Retour à New-York. Emmanuel Macron a choisi de ne pas se rendre, cette semaine, à l’Assemblée générale de l’ONU, sur toile de fond de cette grave crise diplomatique entre d’une part, l’alliance AUKUS (Australia- UK-US) et, d’autre part, la France, l’Europe et… l’Inde de Narendra Modi. Cette tension diplomatique aura forcément des répercussions géopolitiques. Celles-ci, à leur tour, vont accroître l’importance stratégique des bases ou autres installations militaires du sud-ouest de l’océan Indien, notamment Diego Garcia et Agalega.

C’est le ministre des Affaires étrangères de la France, Jean-Yves Le Drian, qui remplacera Macron à la tribune onusienne.

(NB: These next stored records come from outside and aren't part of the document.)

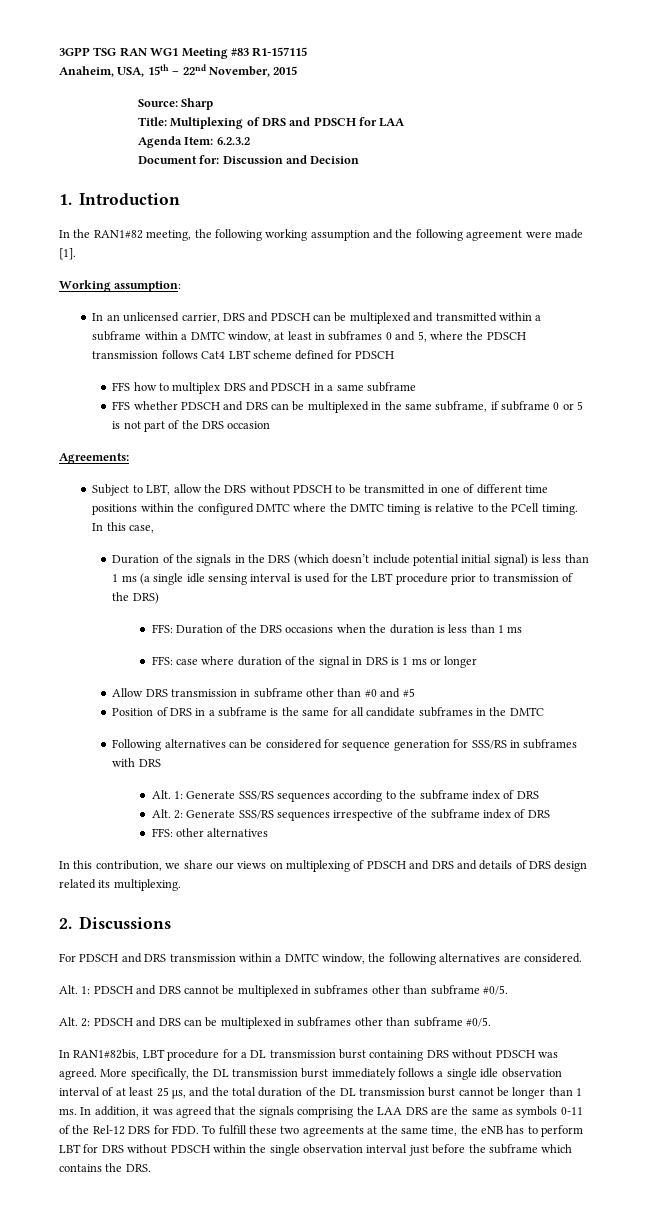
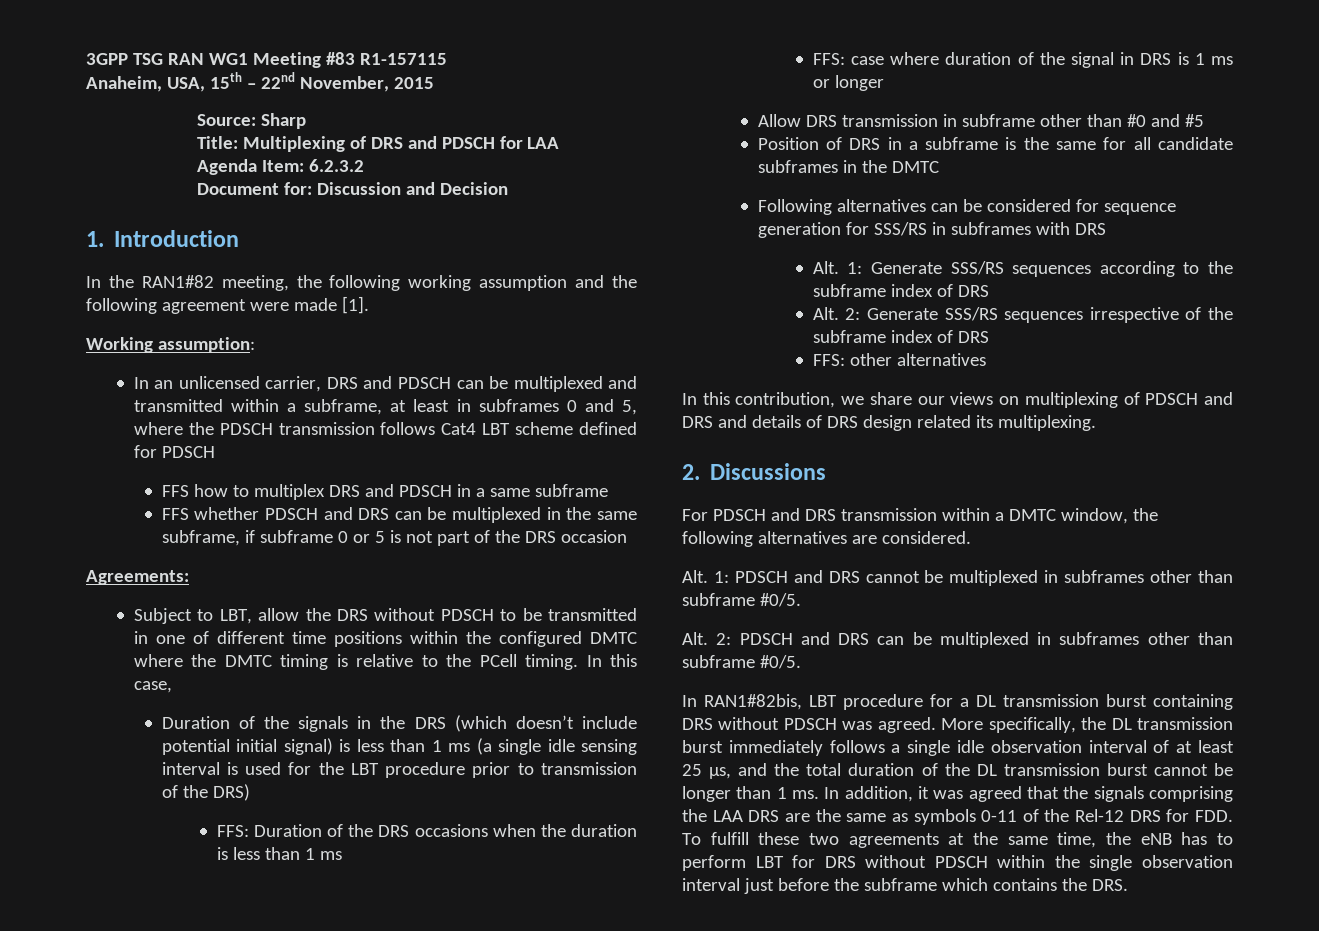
- In an unlicensed carrier, DRS and PDSCH can be multiplexed and transmitted within a subframe within a DMTC window, at least in subframes 0 and 5, where the PDSCH transmission follows Cat4 LBT scheme defined for PDSCH
+ In an unlicensed carrier, DRS and PDSCH can be multiplexed and transmitted within a subframe, at least in subframes 0 and 5, where the PDSCH transmission follows Cat4 LBT scheme defined for PDSCH

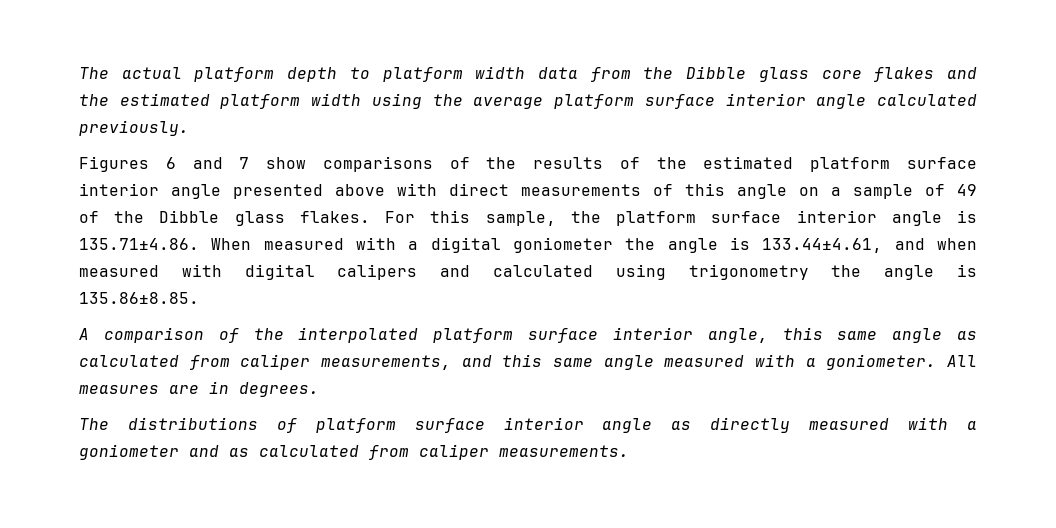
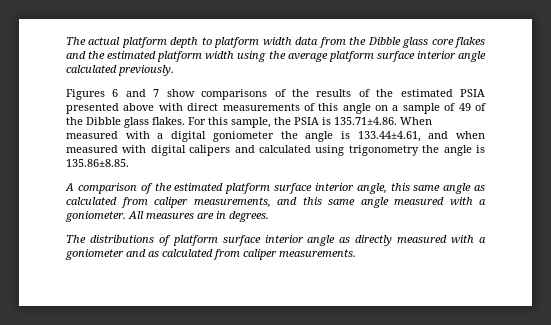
- Figures 6 and 7 show comparisons of the results of the estimated platform surface interior angle presented above with direct measurements of this angle on a sample of 49 of the Dibble glass flakes.
+ Figures 6 and 7 show comparisons of the results of the estimated PSIA presented above with direct measurements of this angle on a sample of 49 of the Dibble glass flakes.
- For this sample, the platform surface interior angle is 135.71±4.86. When measured with a digital goniometer the angle is 133.44±4.61, and when measured with digital calipers and calculated using trigonometry the angle is 135.86±8.85.
+ For this sample, the PSIA is 135.71±4.86. When measured with a digital goniometer the angle is 133.44±4.61, and when measured with digital calipers and calculated using trigonometry the angle is 135.86±8.85.
- A comparison of the interpolated platform surface interior angle, this same angle as calculated from caliper measurements, and this same angle measured with a goniometer.
+ A comparison of the estimated platform surface interior angle, this same angle as calculated from caliper measurements, and this same angle measured with a goniometer.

Pour rester politiquement correct, Le Drian portera le message du Quai d’Orsay et de l’Élysée, selon lequel l’absence du président français ne serait aucunement liée à la tension entre l’AUKUS et l’Europe et ses alliés. Mais personne ne le croira vraiment, car Macron a toujours privilégié la carte du multilatéralisme et la France se sent «humiliée». Le coup fourré, qualifié de «trahison», du trio anglophone, semble être trop gros à avaler pour les Européens, qui disent ouvertement que «même Trump n’aurait pas agi comme Biden l’a fait en négociant avec les Australiens au détriment du groupe français Naval».

L’Union européenne, qui normalement évite de se brouiller avec son allié trans-atlantique, surtout par rapport au dossier sécuritaire, s’est immédiatement rangée derrière La France. Le club des 27 met en avant le «manque de loyauté» des Américains dans le dossier des sous-marins.

Il importe, ici, de contextualiser la colère européenne au-delà de la crise des sous-marins. Les nerfs étaient déjà à fleur de peau depuis fin août avec le départ en désordre des troupes américaines d’Afghanistan ; départ qualifié par Bruxelles de «brutal» et «désordonné».

Pourtant, l’arrivée de Joe Biden à la Maison-Blanche, en début de 2021, était annonciatrice de relations bilatérales apaisées entre la première puissance mondiale et l’Europe. Sauf que la realpolitik est rapidement venue remettre les pendules à l’heure : les pays n’ont pas d’amis mais uniquement des intérêts. Et ces intérêts restent les mêmes que le président américain se nomme Bush, Obama, Trump ou Biden !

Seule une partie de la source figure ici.